Dataset excerpts —
---*---

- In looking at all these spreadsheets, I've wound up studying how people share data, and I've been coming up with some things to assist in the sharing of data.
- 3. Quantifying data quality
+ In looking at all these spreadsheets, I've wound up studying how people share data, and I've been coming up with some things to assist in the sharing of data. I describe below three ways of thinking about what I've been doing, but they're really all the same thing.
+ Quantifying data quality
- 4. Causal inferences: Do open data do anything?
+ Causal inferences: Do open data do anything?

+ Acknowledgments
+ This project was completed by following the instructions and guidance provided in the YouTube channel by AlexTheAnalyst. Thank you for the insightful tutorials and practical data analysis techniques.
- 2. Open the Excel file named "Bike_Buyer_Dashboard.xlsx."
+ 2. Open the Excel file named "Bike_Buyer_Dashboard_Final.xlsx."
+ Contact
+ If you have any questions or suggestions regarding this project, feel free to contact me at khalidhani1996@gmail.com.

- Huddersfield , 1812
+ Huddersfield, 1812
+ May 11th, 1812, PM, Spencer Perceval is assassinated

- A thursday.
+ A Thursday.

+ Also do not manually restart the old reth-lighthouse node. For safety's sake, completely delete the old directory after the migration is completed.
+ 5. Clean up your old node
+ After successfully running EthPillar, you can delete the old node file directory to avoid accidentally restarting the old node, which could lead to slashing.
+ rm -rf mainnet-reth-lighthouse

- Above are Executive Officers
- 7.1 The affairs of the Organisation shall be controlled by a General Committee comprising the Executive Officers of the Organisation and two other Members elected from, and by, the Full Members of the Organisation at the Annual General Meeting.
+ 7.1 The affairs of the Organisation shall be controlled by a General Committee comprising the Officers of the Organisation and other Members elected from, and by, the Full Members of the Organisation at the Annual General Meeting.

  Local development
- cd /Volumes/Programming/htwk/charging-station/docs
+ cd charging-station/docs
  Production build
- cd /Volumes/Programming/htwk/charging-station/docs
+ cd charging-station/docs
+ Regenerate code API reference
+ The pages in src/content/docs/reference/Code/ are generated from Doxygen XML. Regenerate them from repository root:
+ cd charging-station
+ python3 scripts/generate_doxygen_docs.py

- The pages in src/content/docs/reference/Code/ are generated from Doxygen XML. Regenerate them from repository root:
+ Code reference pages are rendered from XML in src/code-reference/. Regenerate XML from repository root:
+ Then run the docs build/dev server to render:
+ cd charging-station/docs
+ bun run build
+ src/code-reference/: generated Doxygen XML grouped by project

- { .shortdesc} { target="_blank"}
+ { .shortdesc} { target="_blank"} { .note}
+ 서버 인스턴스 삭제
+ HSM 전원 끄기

---*---

Task item —
Restate word for word the lines in the material above from the one with "your old node" to the one with "code API reference"; both of those lines count, and nothing else does.

Exercise answer —
+ 5. Clean up your old node
+ After successfully running EthPillar, you can delete the old node file directory to avoid accidentally restarting the old node, which could lead to slashing.
+ rm -rf mainnet-reth-lighthouse

- Above are Executive Officers
- 7.1 The affairs of the Organisation shall be controlled by a General Committee comprising the Executive Officers of the Organisation and two other Members elected from, and by, the Full Members of the Organisation at the Annual General Meeting.
+ 7.1 The affairs of the Organisation shall be controlled by a General Committee comprising the Officers of the Organisation and other Members elected from, and by, the Full Members of the Organisation at the Annual General Meeting.

  Local development
- cd /Volumes/Programming/htwk/charging-station/docs
+ cd charging-station/docs
  Production build
- cd /Volumes/Programming/htwk/charging-station/docs
+ cd charging-station/docs
+ Regenerate code API reference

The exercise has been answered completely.